In the co-op, parents share ideas on how to facilitate learning. “You don’t really get to have those conversations in the public schools,” Tera Thomas said. “You just are kind of at the mercy of whatever they’re choosing to do – ‘one size fits all.’”

As part of their home-schooling adventure, the Thomases have taken their children on trips – not only to nearby sites like Colonial Williamsburg and Pamplin Historical Park but also cross-country in the family’s pop-up camper.

Tera Thomas said her son Jude is “very into Davy Crockett and Daniel Boone” – and the boy was captivated when the family visited the stomping grounds of those two frontiersmen in Tennessee.

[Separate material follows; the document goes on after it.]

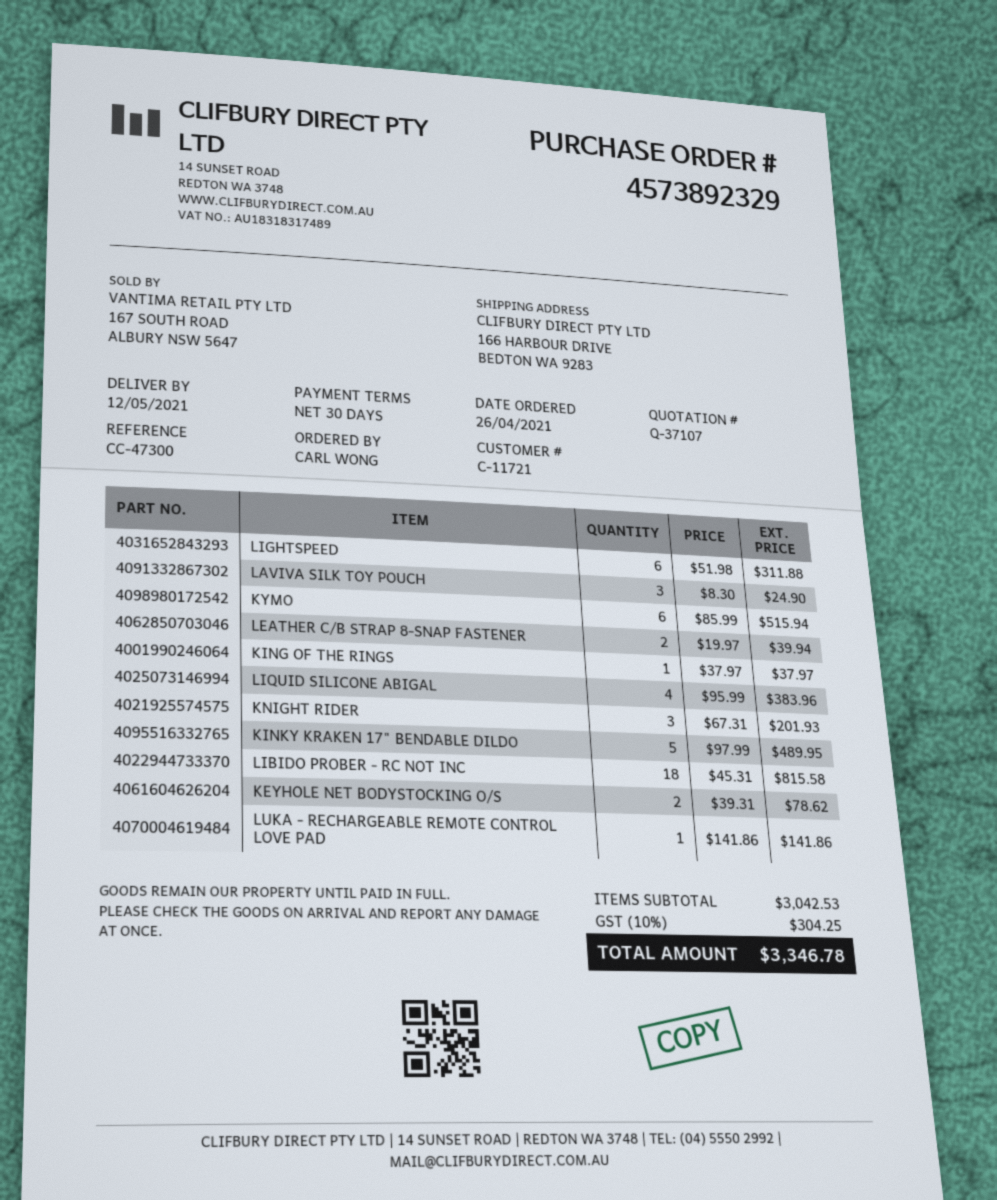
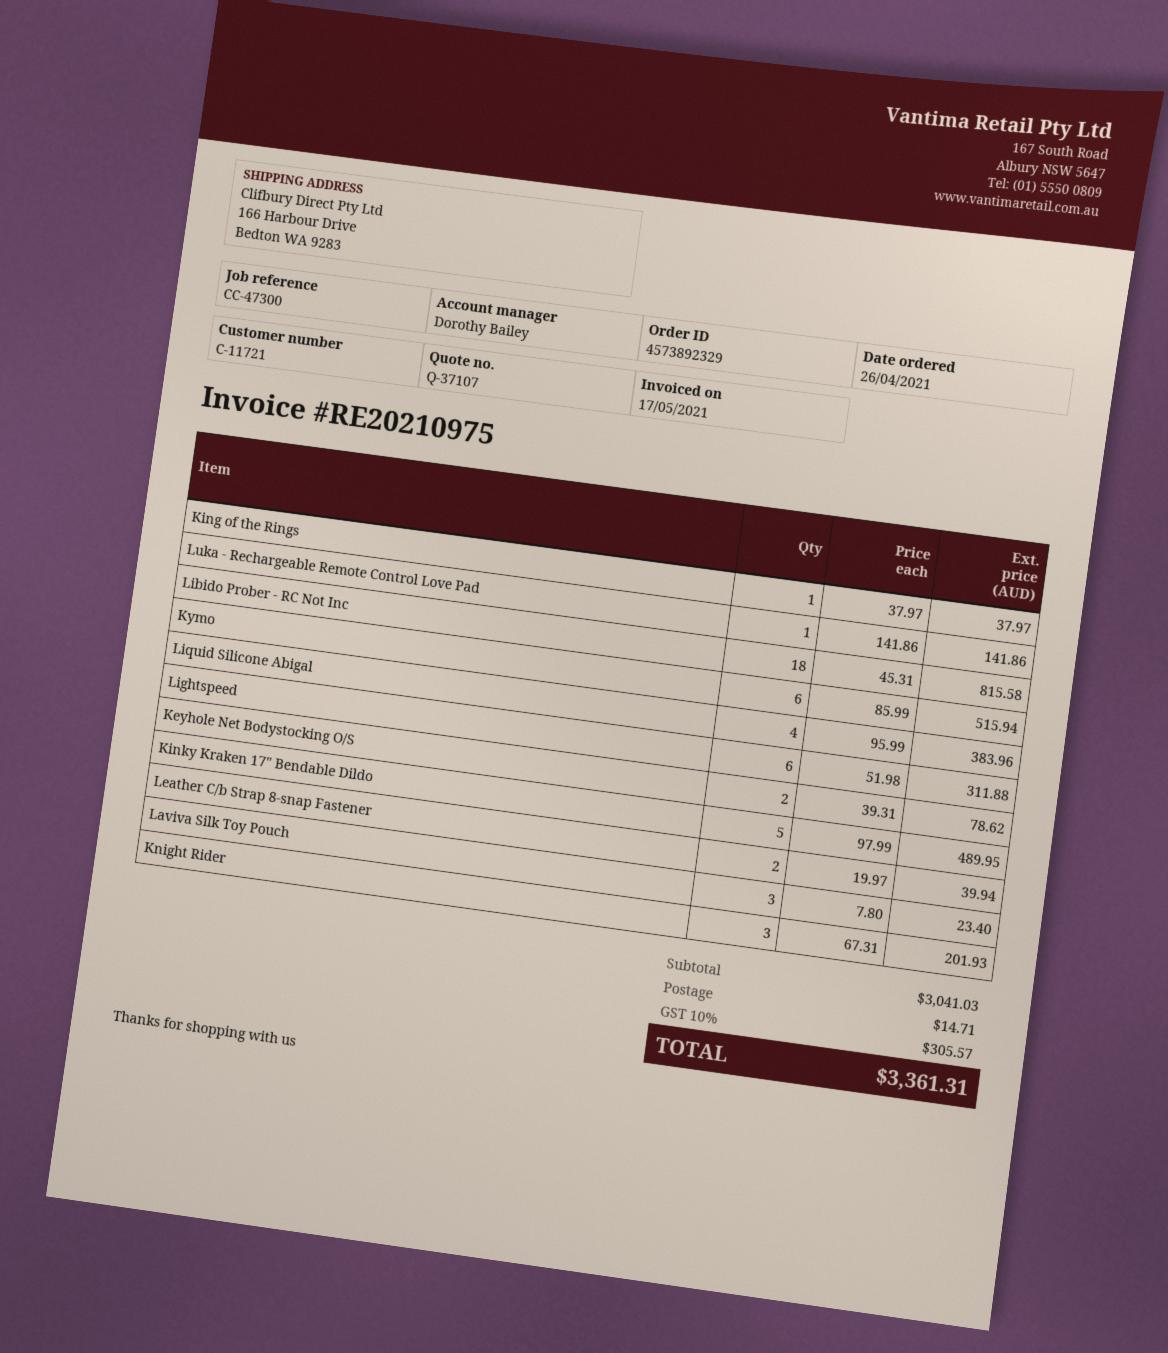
LAVIVA SILK TOY POUCH: 3 x 8.30 = 24.90 -> 3 x 7.80 = 23.40
subtotal: 3042.53 -> 3041.03
shipping: none -> 14.71
tax: 10% = 304.25 -> 10% = 305.57
total: 3346.78 -> 3361.31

Silas Thomas and his 10-year-old son, Noah, processed a rabbit for market during a “homesteading weekend” at a Virginia farm. (Photo courtesy of Tera Thomas)

On another occasion, the Thomases spent a “homesteading weekend” on a farm.

“My kids came home knowing how to raise chickens and process chickens and rabbits. It was hands-on. I think by the time we were done, my 10-year-old had processed 30 chickens from live to packaged and ready for market,” Tera Thomas said.

“Some people might not see value in that, like ‘How is that teaching you math and other things?’ But it does teach a level of work ethic and self-sustainability and how to take care of animals well.”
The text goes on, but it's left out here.